The Aussie Fashion Beat
Published: Sunday, January 29, 2012
Updated: Monday, January 30, 2012 17:01
This year, with not a job prospect in sight, I took two weeks off to vacation in Australia during winter break. The goal was to relax, see beautiful things, bond with some classmates and forget about learning things. Just what I needed!
However, forgetting about learning things was not to be. As much as I tried to let my mind vegetate, I couldn't help but ponder deep theoretical questions throughout the trip. Of course, given my area of interest, they were all fashion-related. But still, they were deep. Most of the time, I was wondering: if it's winter in New York, Paris and Milan, whose fashion lead are Sydneysiders following for their summer trends? And more specifically, could Sydney and Melbourne be global fashion leaders in their own right?
Now, it's no secret I'm a bit of a New York fashion snob. My default is to imagine that no one in the world is as hip as the New York set. And to make me more certain of that fact, I heard at the start of my trip that Australians are about 10 years behind New Yorkers as far as fashion goes. So I anticipated a group of people in Juicy Couture velour tracksuits, bulky cargo pants and acrylic nails. Needless to say, I thought my shopping prospects would be limited.
So I was very surprised when I found Australian style to be super-cool. Unlike the fashion capitals of the northern hemisphere whose style identities are all somewhat similar, Australia boasts a completely different style. And being different is highly relevant in the fashion community. I spent much of my time looking for traces of last year's New York summer trends – sheer blouses, 70s influences, lace – but saw few. Then I racked my brain for Summer 2012 runways and looked for those trends – pastels, crop tops, asymmetrical hemlines – but hardly saw any of those either. Everywhere I looked, there was only a trace of New York fashion on Australian streets.
While my friends and I wore loose denim shorts rolled up at the bottom, the girls in Sydney sported the shortest cutoffs I've ever seen. And remarkably, they looked good and worked perfectly with the Australian beach culture. We wore oversized sunglasses while they were into smaller "sunnies" with floral frames. Somehow, though, I didn't feel that we stood out as foreigners, but kind of blended with the eclectic Australian style.
And that got me thinking that perhaps Sydney and Melbourne are themselves fashion capitals. Their styles are completely unique and they impact the communities surrounding them. Instead of following global trends, their residents tweak them to meet their needs or start their own trends altogether. This fascinated me. Other places I've traveled have been clearly impacted by American or European style, but this fashion culture was its own beast.

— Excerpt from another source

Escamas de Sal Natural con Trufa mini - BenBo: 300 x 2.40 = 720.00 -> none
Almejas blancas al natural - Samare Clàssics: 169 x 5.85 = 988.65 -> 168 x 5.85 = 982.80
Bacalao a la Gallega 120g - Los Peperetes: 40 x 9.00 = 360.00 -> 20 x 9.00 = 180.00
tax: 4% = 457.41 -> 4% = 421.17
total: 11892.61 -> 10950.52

On my last day in Sydney, I found an Australian clothing store called Sportsgirl where I bought the most on-trend round sunglasses (after spending a good 10 minutes debating whether I should go for cat eyes), a wonderful turquoise crop top and a rose gold necklace that will make a perfect 70s look with a pair of flared jeans. At that point, having observed Australian style for two weeks, it was no surprise at all that a local store would have such awesome stuff. The entire store, which the sales girl described to me as "the Australian Topshop" was filled with cool pieces – some New-York-trendy, some not – that sat perfectly with the impression I had made of Australian style.
I left the country pleased that I had discovered an unexpected and really interesting cultural norm. Not only did I learn something about a new culture, but it was about fashion too! I couldn't ask for anything more on a trip.

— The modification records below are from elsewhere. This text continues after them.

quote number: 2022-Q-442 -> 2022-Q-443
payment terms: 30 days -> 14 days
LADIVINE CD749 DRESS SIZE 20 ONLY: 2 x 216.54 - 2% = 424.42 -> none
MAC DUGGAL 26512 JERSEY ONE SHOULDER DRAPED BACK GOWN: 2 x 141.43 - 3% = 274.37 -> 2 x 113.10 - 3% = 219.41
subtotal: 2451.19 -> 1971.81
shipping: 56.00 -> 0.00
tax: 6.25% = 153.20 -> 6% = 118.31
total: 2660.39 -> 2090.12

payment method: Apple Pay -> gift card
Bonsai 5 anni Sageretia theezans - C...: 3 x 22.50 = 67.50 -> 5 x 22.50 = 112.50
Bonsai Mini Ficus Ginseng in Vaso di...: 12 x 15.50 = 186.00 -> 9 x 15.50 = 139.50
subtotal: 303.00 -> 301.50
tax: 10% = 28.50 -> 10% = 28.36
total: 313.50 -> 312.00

Of course, this is not to say that everyone in Australia was fashionable and hip. I was shocked to see that almost every patron in a very busy nail salon was getting her acrylic tips filled. When I asked the manicurist to cut my nails short, she was utterly confused. I thought they were super behind the times until I returned to New York and told a friend about it, who quickly replied, "it's like that in Queens, too!"